FAQ - The Role of the Commissioner

How will companies that commit to cooperate with the Commissioner make those commitments and how will they be implemented?

Under the safe harbor, U.S. organizations receiving personal data from Switzerland must commit to employ effective mechanisms for assuring compliance with the Safe Harbor Principles. More specifically as set out in the Enforcement Principle, they must provide:

1. recourse for individuals to whom the data relate,

2. follow up procedures for verifying that the attestations and assertions they have made about their privacy practices are true, and

3. obligations to remedy problems arising out of failure to comply with the Principles and consequences for such organizations.

An organization may satisfy points (a) and (c) of the Enforcement Principle if it adheres to the requirements of this FAQ for cooperating with the Commissioner.

An organization may commit to cooperate with the Commissioner by declaring in its safe harbor certification to the Department of Commerce (see FAQ on Self-Certification) that the organization:

4. elects to satisfy the requirement in points (a) and (c) of the Safe Harbor Enforcement Principle by committing to cooperate with the Commissioner;

5. will cooperate with the Commissioner in the investigation and resolution of complaints brought under the safe harbor; and

6. will comply with any advice given by the Commissioner where the Commissioner takes the view that the organization needs to take specific action to comply with the Safe Harbor Principles, including remedial or compensatory measures for the benefit of individuals affected by any non-compliance with the Principles, and will provide the Commissioner with written confirmation that such action has been taken.

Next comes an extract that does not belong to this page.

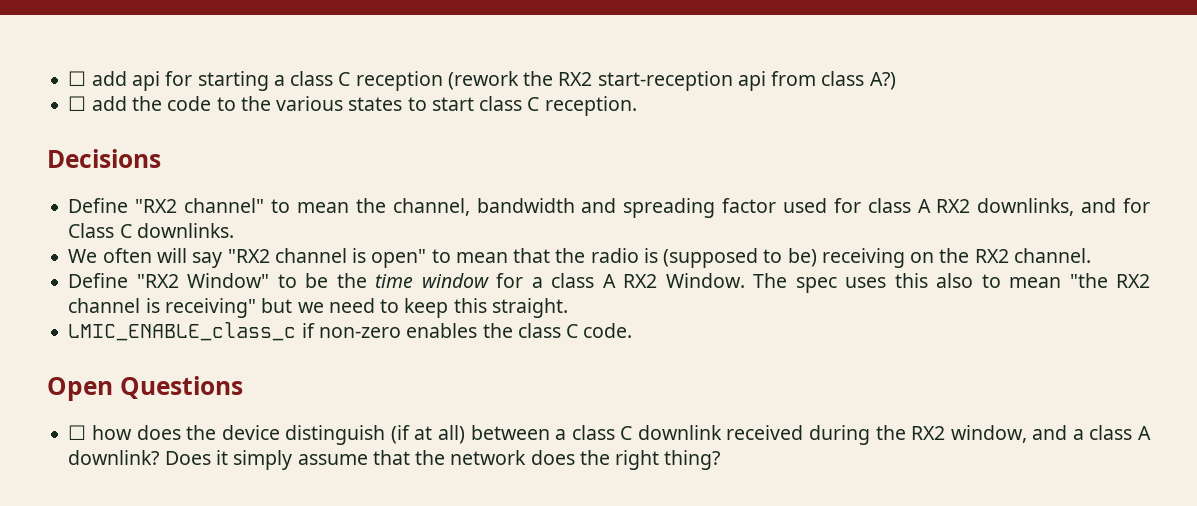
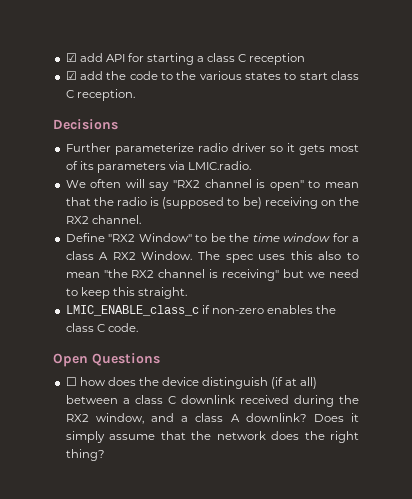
[68,71,160,91] ☐ add api -> [65,53,125,62] ☑ add API
[447,71,896,91] [68,96,87,111] (rework the RX2 start-reception api from class A?) // ☐ -> [65,71,77,80] // ☑
[68,198,1151,218] [68,223,234,238] Define "RX2 channel" to mean the channel, bandwidth and spreading factor used for class A RX2 downlinks, and for Class C downlinks. -> [65,143,360,155] [65,161,252,173] Further parameterize radio driver so it gets most of its parameters via LMIC.radio.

The cooperation of the Commissioner will be provided in the form of information and advice in the following way:

  • The advice of the Commissioner can be delivered directly.
  • The Commissioner will provide advice to the U.S. organizations concerned on unresolved complaints from individuals about the handling of personal information that has been transferred under the safe harbor. This advice will be designed to ensure that the Safe Harbor Principles are being correctly applied and will include any remedies for the individual(s) concerned that the Commissioner considers appropriate.
  • The Commissioner will provide such advice in response to referrals from the organizations concerned and/or to complaints received directly from individuals against organizations which have committed to cooperate with the Commissioner for safe harbor purposes, while encouraging and if necessary helping such individuals in the first instance to use the in-house complaint handling arrangements that the organization may offer.
  • Advice will be issued only after both sides in a dispute have had a reasonable opportunity to comment and to provide any evidence they wish. The Commissioner will seek to deliver advice as quickly as this requirement for due process allows. As a general rule, the Commissioner will aim to provide advice within 60 days after receiving a complaint or referral and more quickly where possible.
  • The Commissioner will make public the results of its consideration of complaints submitted to it, if it sees fit.
  • The delivery of advice through the Commissioner will not give rise to any liability for the Commissioner.

As noted above, organizations choosing this option for dispute resolution must undertake to comply with the advice of the Commissioner. If an organization fails to comply within 30 days of the delivery of the advice and has offered no satisfactory explanation for the delay, the Commissioner will give notice of its intention either to submit the matter to the Federal Trade Commission or other U.S. federal or state body with statutory powers to take enforcement action in cases of deception or misrepresentation, or to conclude that the agreement to cooperate has been seriously breached and must therefore be considered null and void. In the latter case, the Commissioner will inform the Department of Commerce (or its designee) so that the list of safe harbor participants can be duly amended. Any failure to fulfill the undertaking to cooperate with the Commissioner, as well as failures to comply with the Safe Harbor Principles, will be actionable as a deceptive practice under Section 5 of the FTC Act or other similar statute.